Let me briefly summarize the situation. Before the fourteenth century, if one was deemed a Christian, then that person belonged to the Catholic Church. You were either Catholic or a pagan. As early as the fourteenth century, the Catholic Church had become delirious with power, and the abuses began to show up in extreme hypocrisy and blasphemy. It had set itself up as the absolute voice and judgment of God throughout the known world. It controlled secular governments and royalty, unseating whomever it wished at any time it wished, especially if there was a threat to its own prosperity and power.
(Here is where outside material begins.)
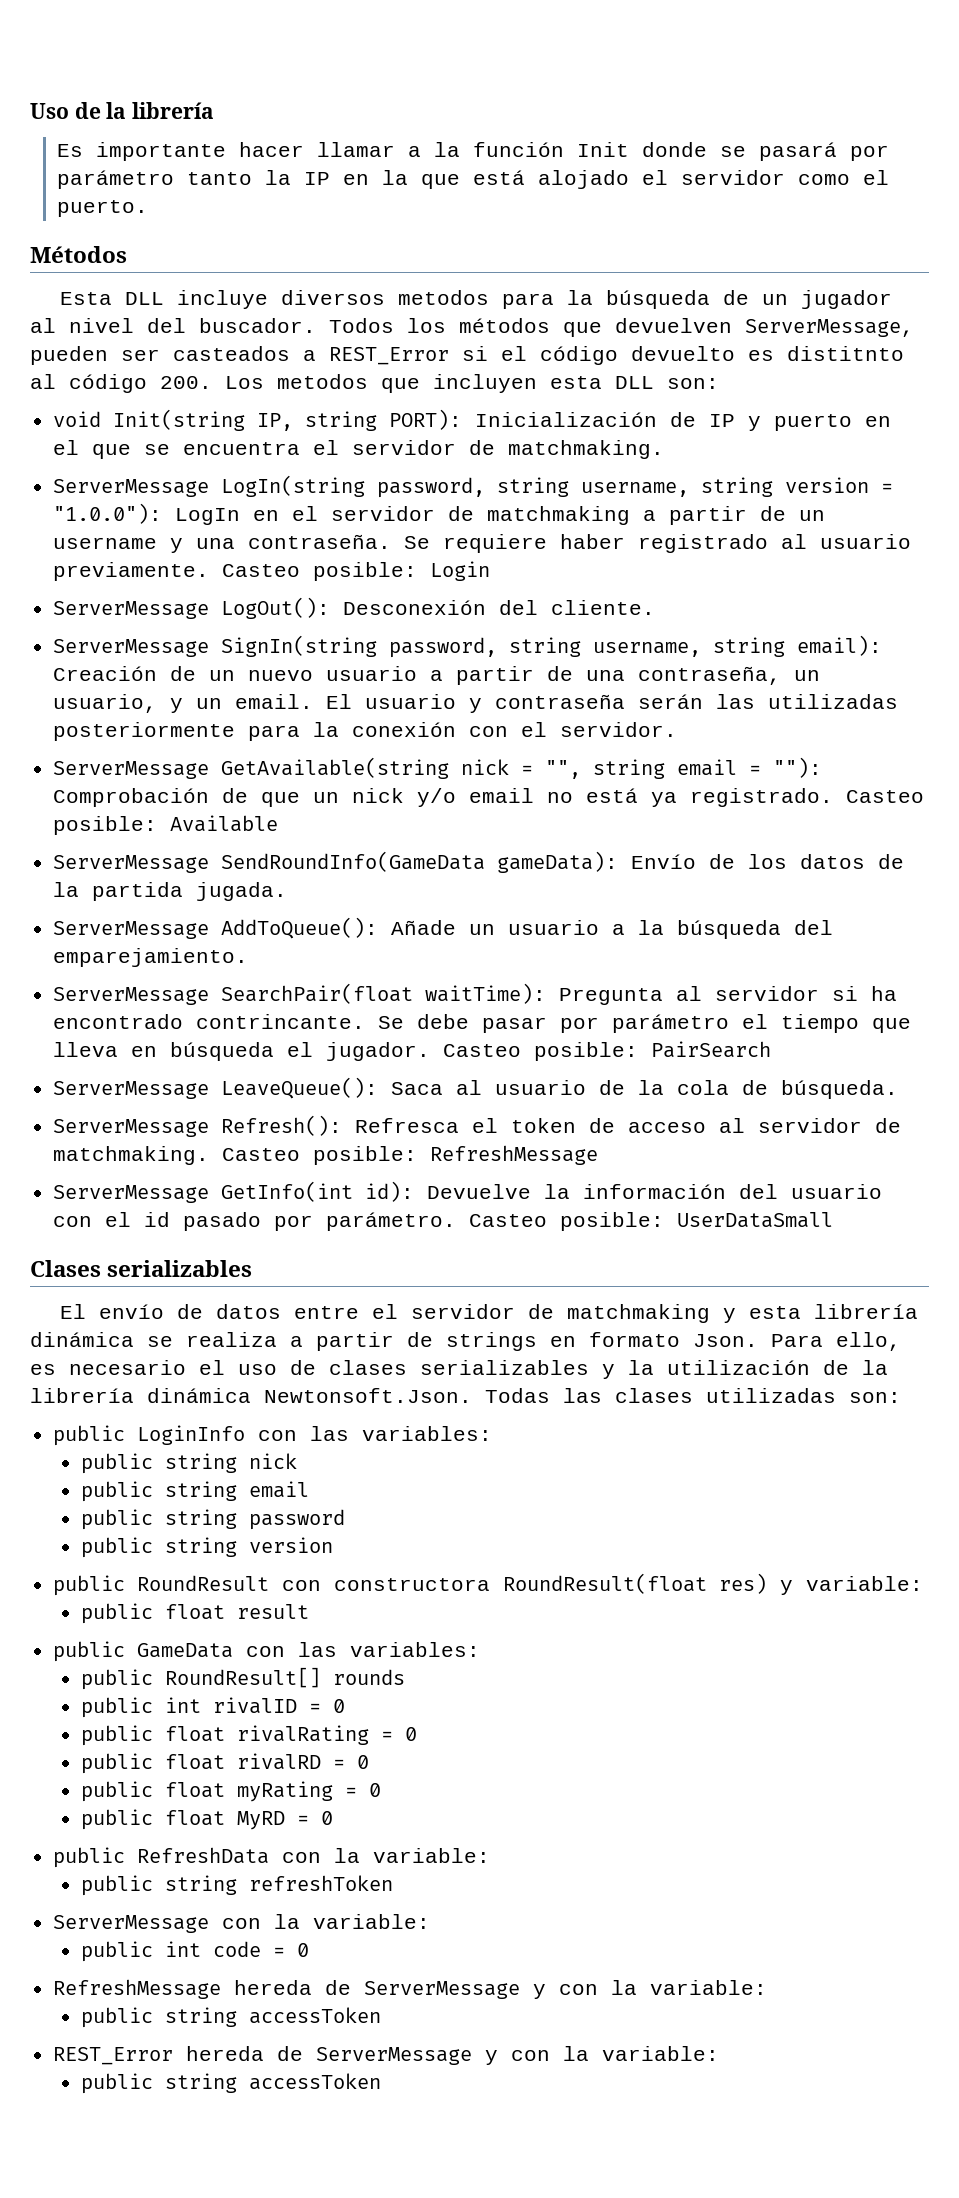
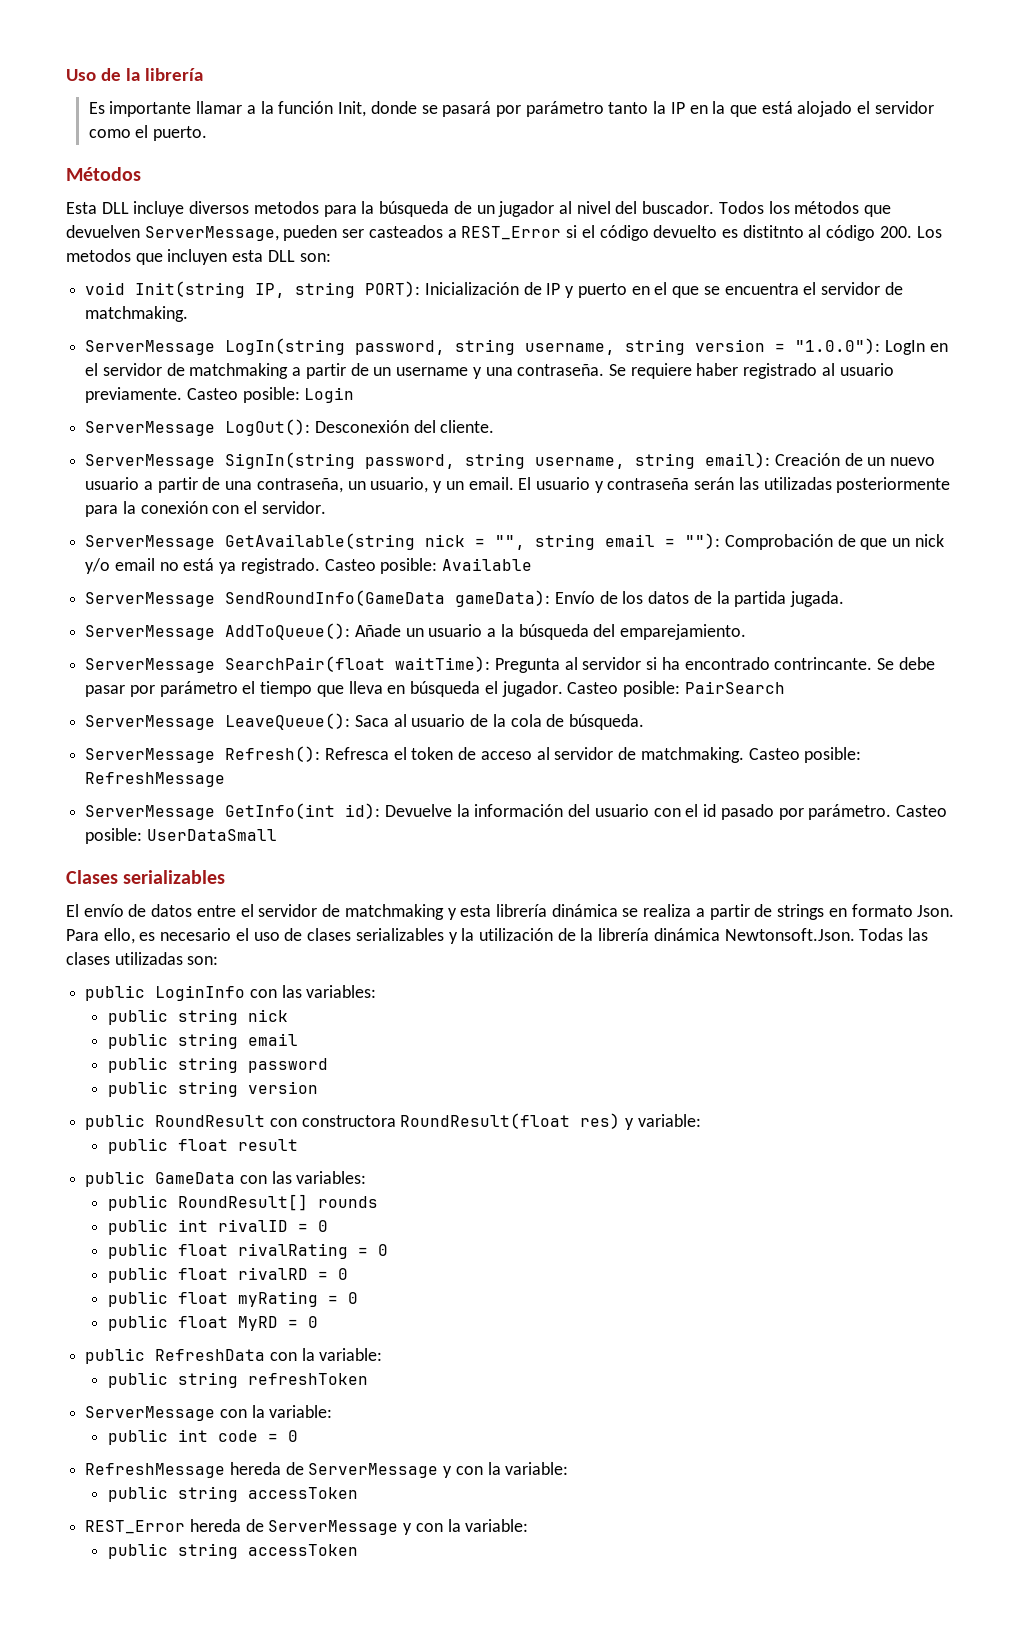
[239,142,305,157] hacer -> (192, 109) none
[577,142,630,157] Init -> [338,101,367,117] Init,

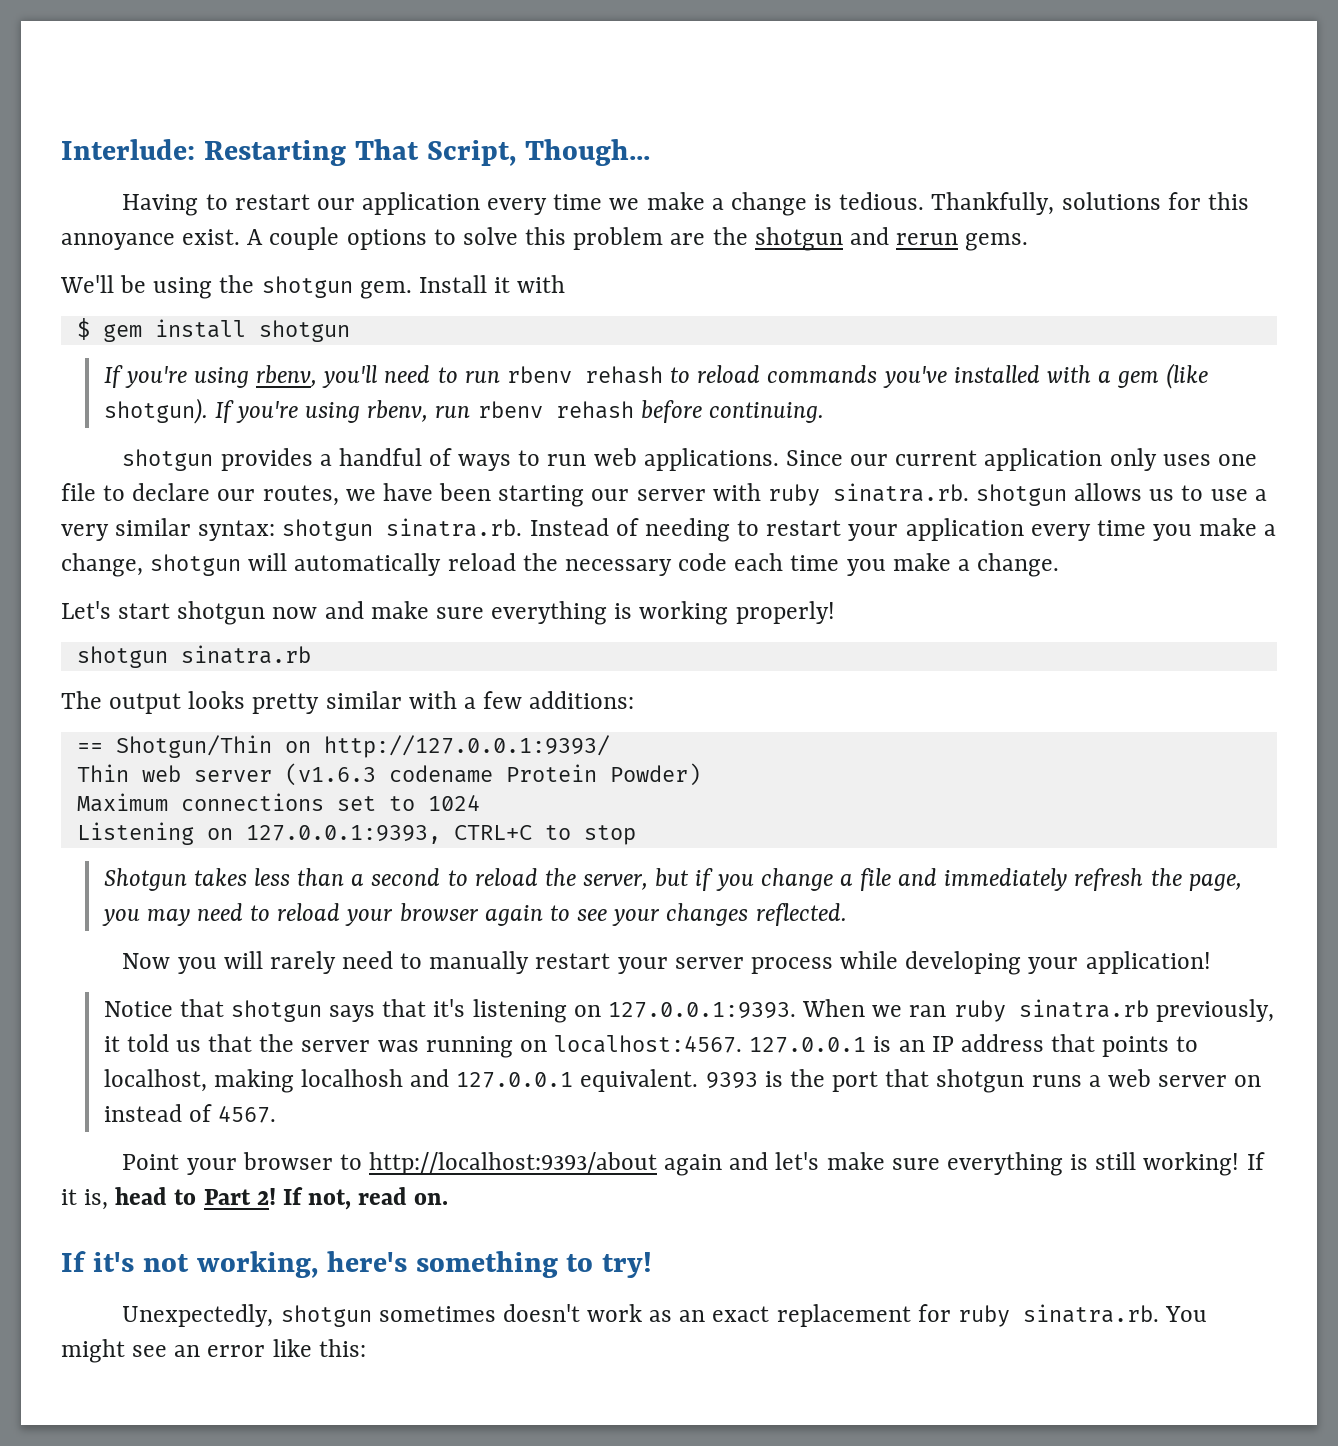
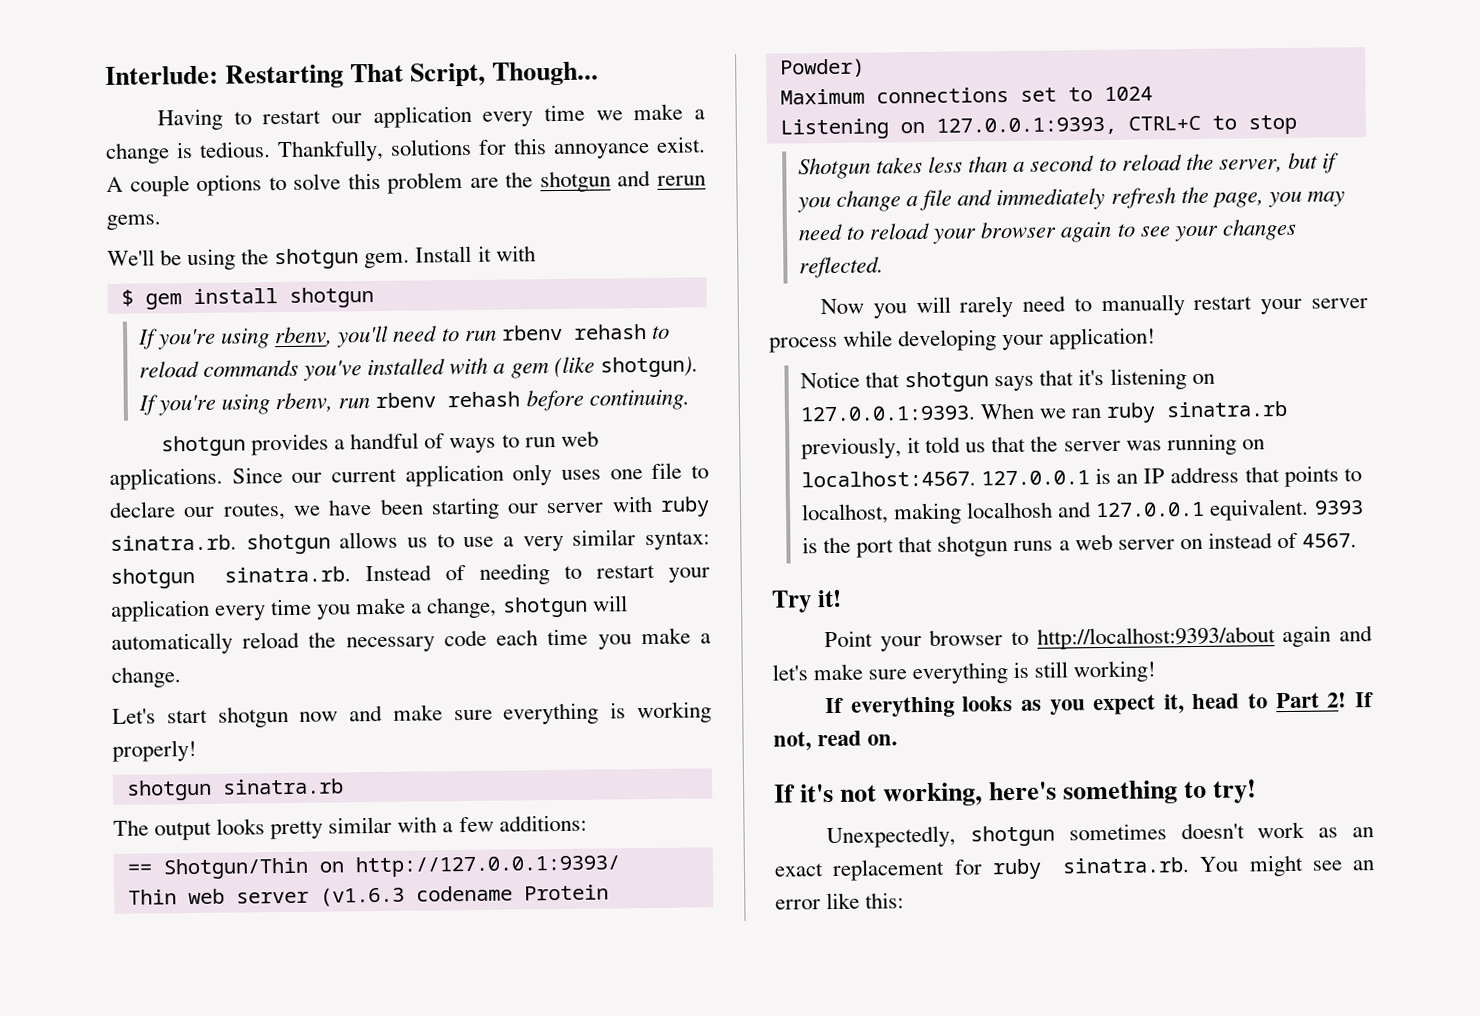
(276, 1114) none -> [771,589,842,613] // Try it!
[1246,1152,1265,1170] [61,1189,109,1210] If it is, -> [825,694,1185,718] // If everything looks as you expect it,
Even though some kings had an inherited throne, they were charged a “rent” by the pope to keep their crown-they had to pay or suffer the consequences. To keep this dictatorship, the Catholic Church made sure that the Bible was translated into Latin only. The common people couldn’t read or understand Latin, so they were victims of whatever the Church taught them. The common person was forbidden to own a Bible because it was believed that only the priests could have that honor. But the clergy seldom-if ever-read the Bible, and many priests had no idea what it said.

They made up stories and fables, all clouded with a sense of mysticism. The unknown kept them in a position of prestige among the people. It was made clear that the common person could never know God-much less please Him-so the people were left to serve under whatever whimsical bondage the religious hierarchy created. They invented purgatory and the infallibility of the pope. They created indulgences and sold them as a means to pay off the excessive debt that one pope had incurred. The people were taught that if they spent enough money for an indulgence, then the clergy could grant them entrance into heaven.

If a child died before its parents could pay for the baptism, legend said the child was doomed to roam the earth as a firefly or some other bug or beast. Since religious politics was the dominant spirit behind it all, the Catholic clergy sought after riches and prominence more than the welfare of the people. The Catholic Church and clergy were draped in wealth while the common man suffered. Every doctrine they created, every system of worship they instituted, all had the lust for money behind it.

They made whatever laws they felt necessary to insure more money, more land, and more power for themselves. In the fifteenth century, the papacy itself was shrouded with murder and the “sudden deaths” of those who tried to gain power. Immorality was rampant as priests had numerous mistresses as well as homosexual or adulterous affairs. Since the priests didn’t know the Bible, they didn’t have any revelation of its contents. The blood of Jesus wasn’t enough for them, so they invented the reconciling power of dead saints like Anne (mother of Mary), Joseph, Mary, and countless others.

By the sixteenth century, if anyone challenged this system, the person was put on trial amid a torrent of lies, and either excommunicated or killed. In the midst of these dark times, men such as John Wycliffe, Jon Hus, Martin Luther, John Knox, and John Calvin arose. By the seventeenth century, the Reformation was in full swing. George Fox challenged the cold, religious lethargy and civil discrimination in another way; he stayed in the Catholic Church and sparked life back into the Church through the ministry of the Holy Spirit. Each of these six men rose to meet the voice of God within them. Through unflinching spirit and determination, they stood for the truth and became reformers for God. Each of them slowly began to penetrate the darkness around them with the truth of Jesus Christ and the surety of His Word.

Now it’s our turn. History is still being made and the eyes of heaven are upon us. Take your place. Take the stand for your generation and for your nations as we continue to turn the world to the light and truth found in Jesus Christ. Refuse to allow any fear or any torment to cloud your vision for God. Refuse to cower or allow evil to silence His voice through you. May reformation come again in our generation-and may it come through you.